The Corner

Marco Rubio

One of the best political speeches I have ever heard. Commanding, crisp, interesting, moving — both in its content and in its delivery. The speech was original-ish too. Not the same-old, same-old.

Rubio is a real speaker. Varsity team. Most of the other speakers at this convention, by comparison, seemed like boys. Certainly amateurs. (As they should be. Politicians in a republic should be amateurs.)

I had heard a lot of hype about Rubio; I had heard him give only one speech (and it was quite good). I can now be more forgiving of the hype. Holy-moly. Geez. Sumbitch can talk.

Barack Obama’s ideas “are tired and old big-government ideas. Ideas that people come to America to get away from. Ideas that threaten to make America more like the rest of the world, instead of helping the world become more like America.”

Perfect. Those few words manage to say a great deal.

“Under Barack Obama, the only ‘change’ is that ‘hope’ has been hard to find.” A little cutesy, but good.

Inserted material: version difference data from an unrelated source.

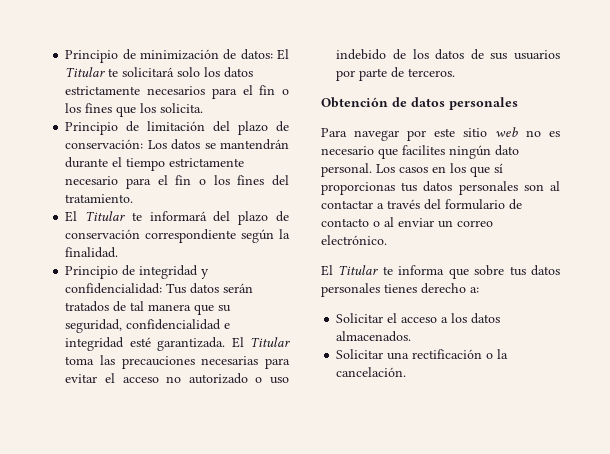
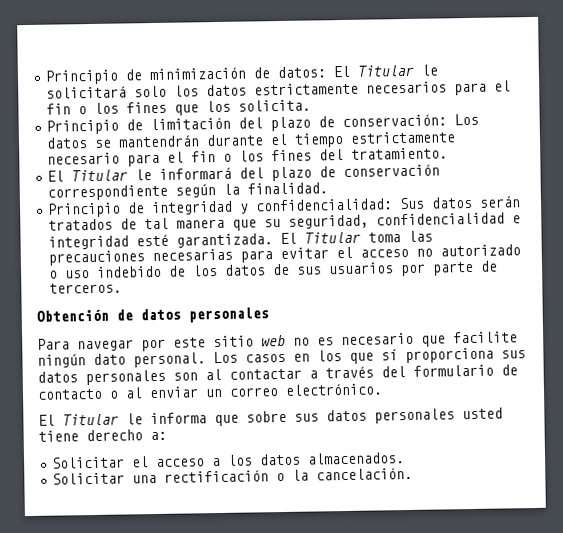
- Principio de minimización de datos: El Titular te solicitará solo los datos estrictamente necesarios para el fin o los fines que los solicita.
+ Principio de minimización de datos: El Titular le solicitará solo los datos estrictamente necesarios para el fin o los fines que los solicita.
- El Titular te informará del plazo de conservación correspondiente según la finalidad.
+ El Titular le informará del plazo de conservación correspondiente según la finalidad.
- Principio de integridad y confidencialidad: Tus datos serán tratados de tal manera que su seguridad, confidencialidad e integridad esté garantizada.
+ Principio de integridad y confidencialidad: Sus datos serán tratados de tal manera que su seguridad, confidencialidad e integridad esté garantizada.
- Para navegar por este sitio web no es necesario que facilites ningún dato personal.
+ Para navegar por este sitio web no es necesario que facilite ningún dato personal.
- Los casos en los que sí proporcionas tus datos personales son al contactar a través del formulario de contacto o al enviar un correo electrónico.
+ Los casos en los que sí proporciona sus datos personales son al contactar a través del formulario de contacto o al enviar un correo electrónico.
- El Titular te informa que sobre tus datos personales tienes derecho a:
+ El Titular le informa que sobre sus datos personales usted tiene derecho a:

Effective.

“He tells Americans they’re worse off because others are better off. That people got rich by making others poor. Hope-and-change has become divide-and-conquer.”

Excellent. A neatly formulated indictment of class warfare.

“No matter how you feel about President Obama, this election is about your future, not his.”

Superb — effective on several levels. Gives you permission to vote against Obama. Alludes to his egomania, and the personalization of the race, not only by Obama, but by his core supporters, his cult. (“If you don’t vote to reelect the president, you’re a racist.”)

“We are special because we’ve been united not by a common race or ethnicity. We’re bound together by common values: that family is the most important institution in society; that Almighty God is the source of all we have.”

Blunt. Unblushing. Not very often heard these days.

And then,

A few years ago during a speech, I noticed a bartender behind a portable bar at the back of the ballroom. I remembered my father, who had worked for many years as a banquet bartender.

He was grateful for the work he had, but that’s not the life he wanted for us. He stood behind a bar in the back of the room all those years so one day I could stand behind a podium in the front of a room.

One of the things I especially like about the above passage? “He was grateful for the work he had, but . . .”

So, the speech — or this part of the speech — was all about Rubio. “Me, me, me. I’m so great. My story.” Right? Not really:

That journey, from behind that bar to behind this podium, goes to the essence of the American miracle: that we’re exceptional not because we have more rich people here; we’re special because dreams that are impossible anywhere else come true here.

That’s not just my story. That’s your story. That’s our story.

The speech, in its writing, in its conception, could scarcely have been better. But the delivery . . . Rubio evidently understands the music of language. Its rhythms, its dynamics, its structure, its various powers. This is not a common gift. May he use it — continue to use it! — for good.

My complaint, over many years, has been that our side doesn’t know how to talk. Our side is always getting out-talked. But we have a few who can really get it done. It’s great to have right ideas — most important to have right ideas — but you need a few who’ll give them wing.